コンテンツサービス事業部の後藤です。
先日たまたま見ていたTVのニュースで、日本のお寺の嘆きが聞こえてきました。海外の旅行サイトで「精進料理を満喫!2泊3日のワクワクお寺の旅!」的な広告につられて、海外からお寺に宿泊に来る「宿坊」旅行者が増えているそうです。ところが旅行サイトでは文化的な背景や禁忌の説明もないので、訪れる人々は滝で荒修行をしている行者の写真を撮ったり、横で普通におしゃべりをしていたりとやりたい放題。しかも精進料理のコースは期待していたものではなく、宿泊施設も良くない・・ということでクレームが絶えないとか。期待しているものが違っていますよね。お寺には、あれはやめてください、これはやめてください、というようないろいろなお願いが英語で張り紙されていました。これはおもてなししようとしているお寺にとっても、楽しみに訪れている旅行者にとっても残念なことですよね。
文化と言葉は並んで進化します。お互いに影響を与えているのでどちらかの理解が足りないとそれを伝えることができません。先の宿坊でも、海外からの方々は「なぜそれをしてはいけないのか?」が理解できないことが多いそうです。日本の常識は世界の常識ではないということですね。ということで、海外向けのホームページに掲載するときは、慎重に翻訳をすることをお勧めします。表現もネイティブが読んでおかしくない(カタコトでない)言葉を選ぶ必要があります。
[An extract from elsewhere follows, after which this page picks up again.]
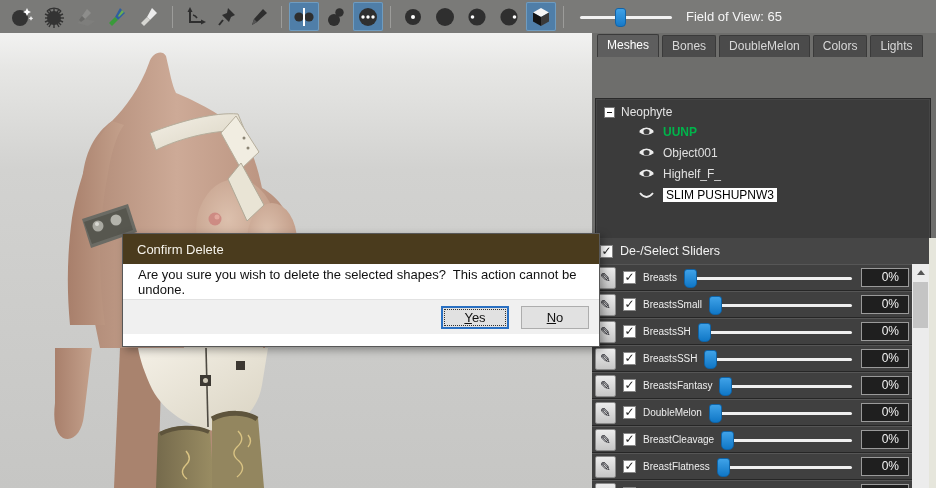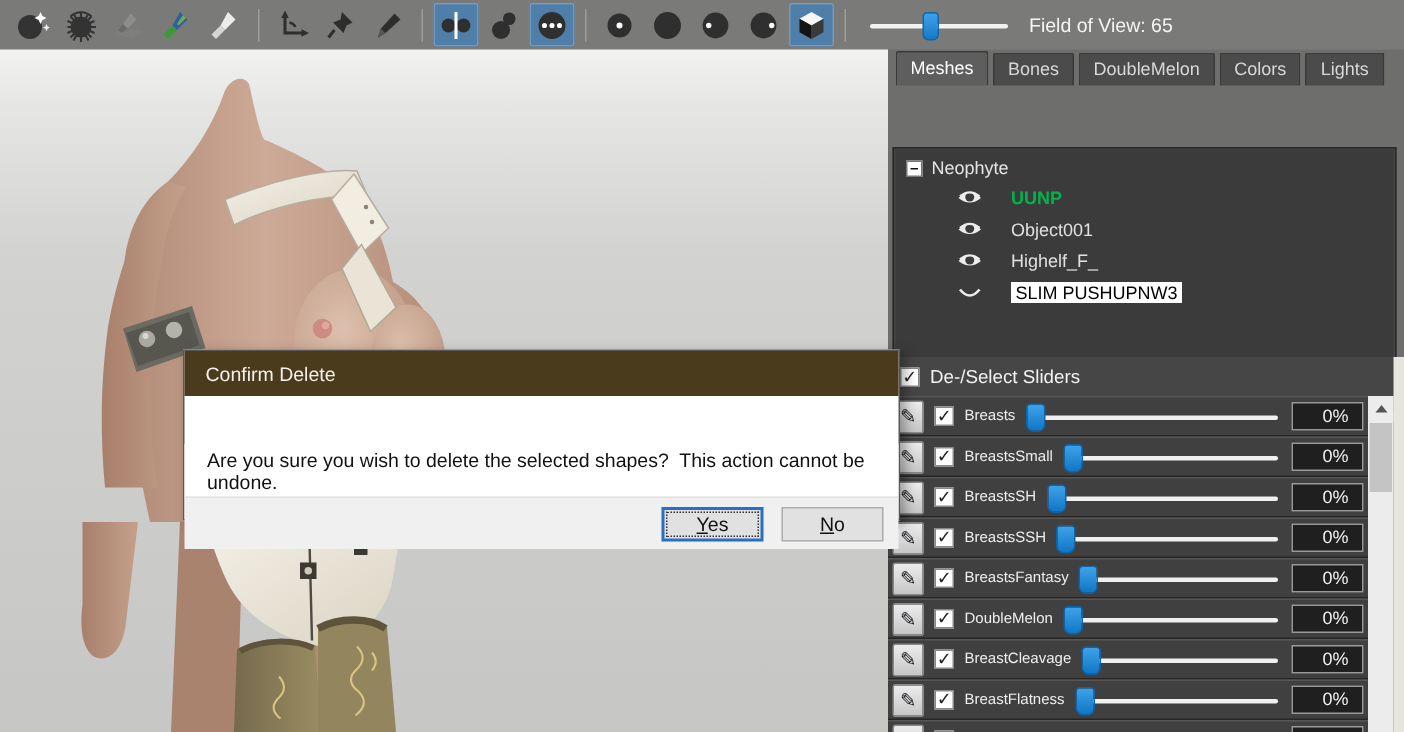"UUNP" .tree-item { gap: 19px -> 8px }
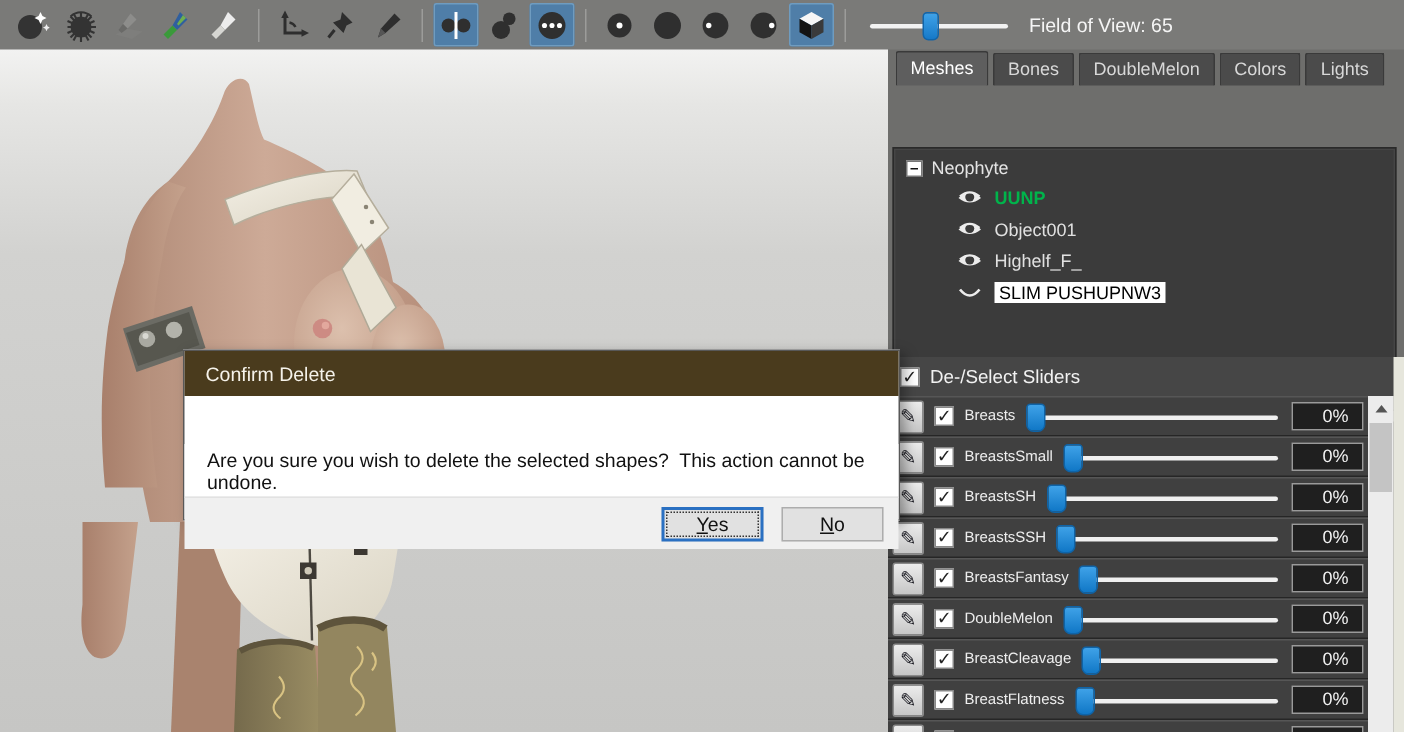"Are you sure you wish" .dlg-body { margin-top: 32px -> none }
弊社でも重要文化財や国宝級の茶器などの解説を掲載したカレンダーの翻訳を毎年ご用命いただいています。これは本来の得意分野である「技術文書」ではありませんが、日本の文化に興味を持ち、探求心の強い翻訳者さんがいつもとは少し違った文章を楽しみながら翻訳しています。ネイティブのチェッカーも、掲載される写真と一緒に歴史と文化を楽しんでいるとのことです。たまには機械を離れて、固・硬・堅くない内容の翻訳も良いのではないでしょうか。